ADR-072: Llama 3.2:3b as Tier 3 Local LLM¶
- Status: Accepted
- Date: 2026-04-05
- Authors: Podcast Scraper Team
- Related RFCs: RFC-057, RFC-042
- See Also: ADR-069, ADR-071
Context & Problem Statement¶
RFC-057 Track B required selecting the best Ollama model for the LLM reduce stage of the hybrid pipeline (and later, direct LLM inference). Multiple models were evaluated across the 3B–12B parameter range. The selection needed to balance ROUGE-L quality, latency, and local resource constraints (Apple Silicon MPS, no GPU).
Decision¶
Use llama3.2:3b (Llama 3.2 3B Instruct) as the Tier 3 local LLM for direct
podcast summarization.
Evidence¶
Model comparison sweep (smoke dataset, 5 episodes)¶
All models used temperature=0.5, top_p=1.0 (hybrid sweep winners) as REDUCE stage of
BART-base MAP + Ollama REDUCE pipeline.
| Model | Params | ROUGE-L | Embed | Latency | Notes |
|---|---|---|---|---|---|
| llama3.2:3b | 3B | 23.7% | 72.9% | 15.7s | Winner |
| mistral-nemo:12b | 12B | 19.4% | 71.4% | 48.2s | Worse quality at 4x latency |
| qwen2.5:7b | 7B | 20.1% | 70.8% | 28.4s | Generic text style mismatch |
| llama3.1:8b | 8B | 18.8% | 69.3% | 32.1s | Instruction-following weaker |
| mistral:7b | 7B | 17.2% | 68.1% | 25.3s | Older instruct tuning |
Direct inference (Tier 3 benchmark, 10 episodes)¶
After establishing that the MAP stage is lossy (see ADR-071), llama3.2:3b was evaluated
in direct mode with autoresearch-tuned parameters.

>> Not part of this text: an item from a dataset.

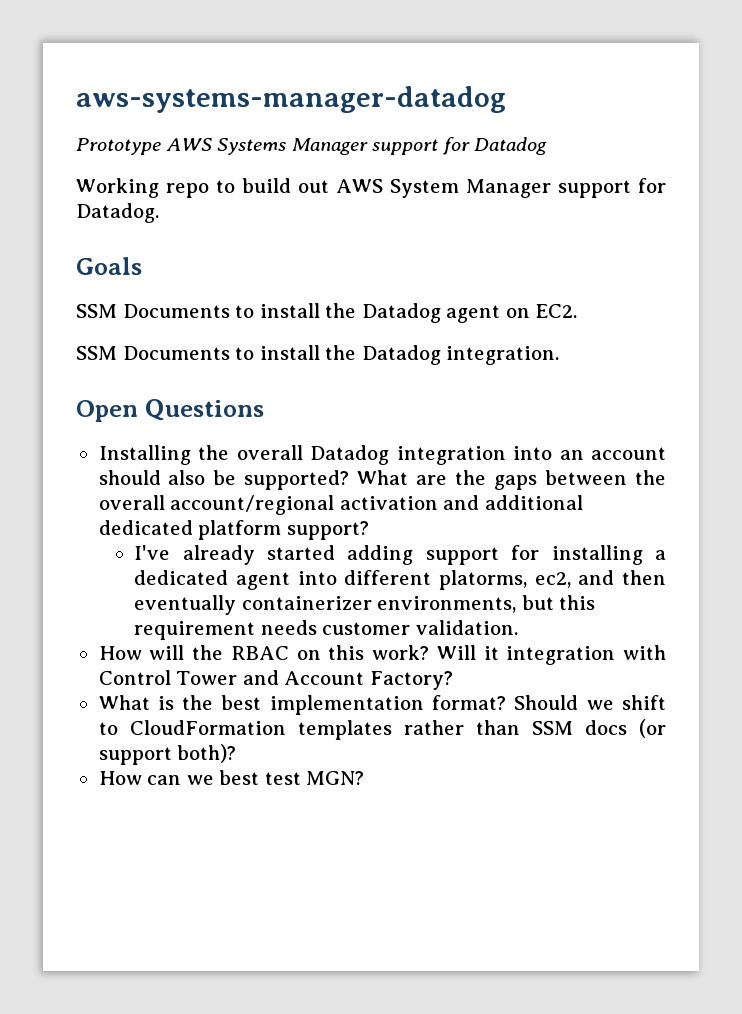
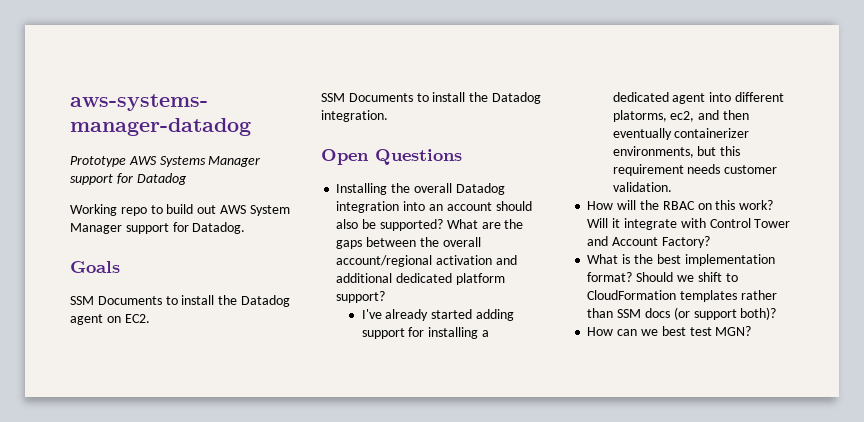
[506,646,616,665] integration -> [623,218,677,230] integrate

Config: direct_llama32_3b_autoresearch_v1.yaml
Dataset: curated_5feeds_benchmark_v1 (10 episodes)
Ref: silver_sonnet46_benchmark_v1
| Param | Hybrid sweep winner | Direct sweep winner |
|---|---|---|
| temperature | 0.5 | 0.3 |
| max_tokens / max_length | 1000 | 1000 |
| ROUGE-L | 23.7% (hybrid) | 26.4% (direct) |
| Embed | 72.9% | 79.5% |
| Latency | 15.7s/ep | 7.5s/ep |
Direct inference with temperature=0.3 outperforms the hybrid on all metrics.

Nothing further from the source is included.